Seattle mayoral candidate and former council president Bruce Harrell said the problems in downtown are critical.
“As I detailed in Pioneer Square last week alongside firefighters, small business owners and civil rights leaders, the current state of public safety downtown and in every Seattle neighborhood is unacceptable,” he said.
“I’ve made visiting with neighbors and small businesses in our downtown neighborhoods a priority. I’ve seen firsthand the very real need for urgent action to ensure public safety, compassionately address homelessness, and revitalize this integral part of our city.”
For people who work in downtown, where the crime and homelessness issues are acute, help can’t come soon enough.
Lou Bond, the general manager of the Melbourne, a 10-story office building on 3rd Avenue and Pike Street, said the downtown area has always had its share of crime but since 2019, “it’s gotten substantially worse.”
Bond has worked as general manager of the building since 1987. Last year, the crime situation had gotten so out of hand that he organized the managers of eight nearby buildings to hire off-duty police to patrol the area between 11 a.m. and 8 p.m. at a cost of $35,000 a month.
He blames rampant drug addiction and untreated mental health issues coupled with fewer police and a civic disinclination to prosecute some crimes for the neighborhood’s decline. So for him, signing the letter was an easy decision.
But, he added, he is hopeful that the letter will get the city’s attention and prompt change. He called himself a “glass is half-full” kind of guy. One of the real problems, he said, is the city’s inaction in the face of significant problems. Civic inaction regarding the addicted and those suffering from mental illness is not compassion, he said.
“We have to help them,” he said. “They are our brothers and sisters.”

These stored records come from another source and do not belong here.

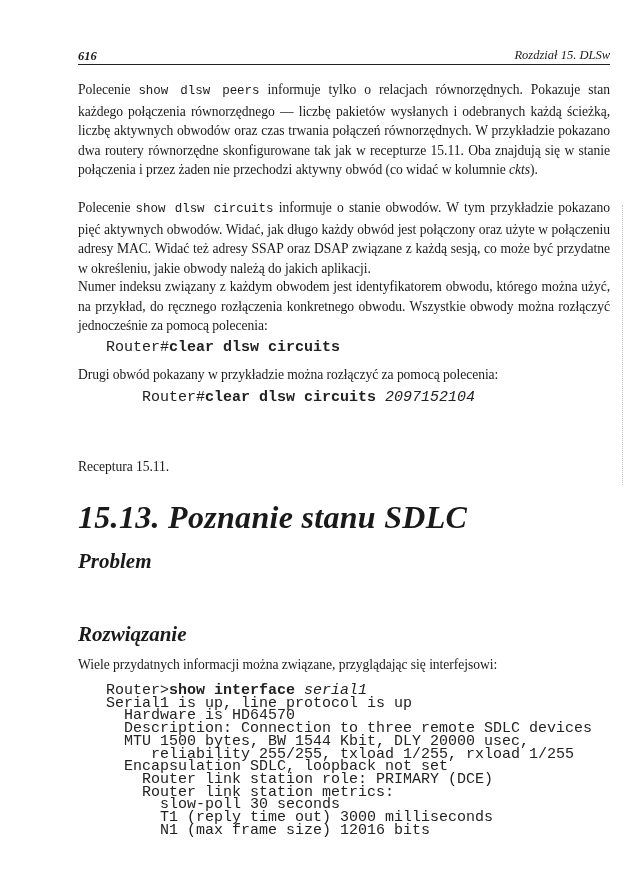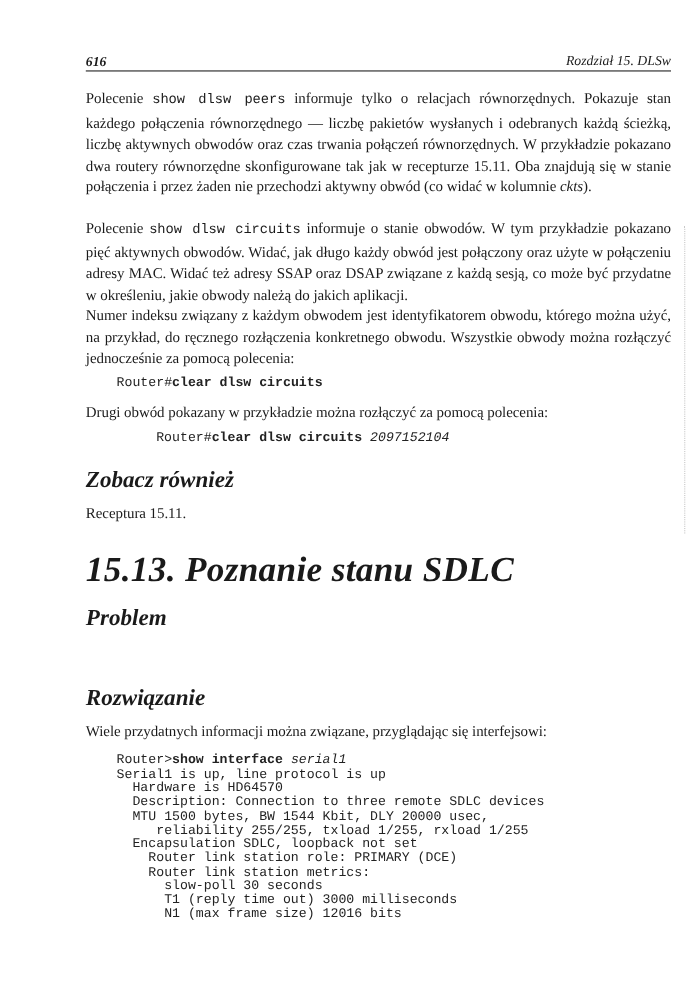--- a/index.html
+++ b/index.html
@@ -8,21 +8,21 @@
 
     .running-header { position: absolute; left: 78px; top: 49px; width: 532px; height: 16px; }
     .page-number { position: absolute; left: 0; top: 0; font-family: "Liberation Serif", serif; font-style: italic; font-weight: bold; font-size: 12.5px; }
     .chapter-title { position: absolute; right: 0; top: -1px; font-family: "Liberation Serif", serif; font-style: italic; font-weight: normal; font-size: 12.5px; }
     .header-rule { position: absolute; left: 78px; top: 64px; width: 532px; height: 0; border-top: 1.2px solid #222; }
 
     .body-text { position: absolute; left: 78px; width: 532px; font-family: "Liberation Serif", serif; font-size: 13.6px; line-height: 19.6px; text-align: justify; letter-spacing: -0.05px; }
     .mono { font-family: "Liberation Mono", monospace; font-size: 12.5px; }
     .it { font-style: italic; }
 
-    .code { position: absolute; left: 106px; font-family: "Liberation Mono", monospace; font-size: 12px; line-height: 12.7px; white-space: pre; color: #222; }
+    .code { position: absolute; left: 106px; font-family: "Liberation Mono", monospace; font-size: 15px; line-height: 12.7px; white-space: pre; color: #222; }
     .code b { font-weight: bold; }
     .code i { font-style: italic; }
 
     .h2 { position: absolute; left: 78px; font-family: "Liberation Serif", serif; font-style: italic; font-weight: bold; font-size: 21px; }
     .h1 { position: absolute; left: 78px; font-family: "Liberation Serif", serif; font-style: italic; font-weight: bold; font-size: 32px; letter-spacing: 0.3px; }
 
     .edge-mark { position: absolute; left: 622px; top: 205px; width: 1px; height: 280px; border-left: 1px dotted #c8c8c8; }
   </style>
 </head>
 <body>
@@ -40,21 +40,20 @@
   <div class="body-text" style="top:198px;"><span>Polecenie </span><span class="mono">show dlsw circuits</span><span> informuje o stanie obwodów. W tym przykładzie pokazano pięć aktywnych obwodów. Widać, jak długo każdy obwód jest połączony oraz użyte w połączeniu adresy MAC. Widać też adresy SSAP oraz DSAP związane z każdą sesją, co może być przydatne w określeniu, jakie obwody należą do jakich aplikacji.</span></div>
 
   <div class="body-text" style="top:277px;">Numer indeksu związany z każdym obwodem jest identyfikatorem obwodu, którego można użyć, na przykład, do ręcznego rozłączenia konkretnego obwodu. Wszystkie obwody można rozłączyć jednocześnie za pomocą polecenia:</div>
 
   <div class="code" style="top:342px;"><span>Router#</span><b>clear dlsw circuits</b></div>
 
   <div class="body-text" style="top:365px;">Drugi obwód pokazany w przykładzie można rozłączyć za pomocą polecenia:</div>
 
   <div class="code" style="top:392px;margin-left:36px;"><span>Router#</span><b>clear dlsw circuits </b><i>2097152104</i></div>
 
-  <div class="h2" style="top:424px;">Zobacz również</div>
 
   <div class="body-text" style="top:457px;">Receptura 15.11.</div>
 
   <div class="h1" style="top:499px;">15.13. Poznanie stanu SDLC</div>
 
   <div class="h2" style="top:549px;">Problem</div>
 
 
   <div class="h2" style="top:622px;">Rozwiązanie</div>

The building Bond manages — as is the case with the rest of downtown — sits squarely in Seattle city council member Andrew Lewis’ District 7. Lewis generally agrees with the business leaders’ letter although, he added, some of funding requests are already part of the budget.
But, he added, the timing of the letter is good. “We are entering the budget process so it might help tailor some of the funding,” he said. “There is a lot of more work to do with the public safety challenges.”
Lisa Herbold, who represents West Seattle, agreed. She said funding more police officers is a must. Currently, the city is nearly 300 officers below its 2019 level of staffing.
“I can confirm that I will be looking to support funding to expand the CSO program, Health One, a Victim Compensation fund, and funding to support (Seattle Police Department’s) 2022 hiring plan that – in a best case recruitment scenario – would result in a sworn force of 1,230.”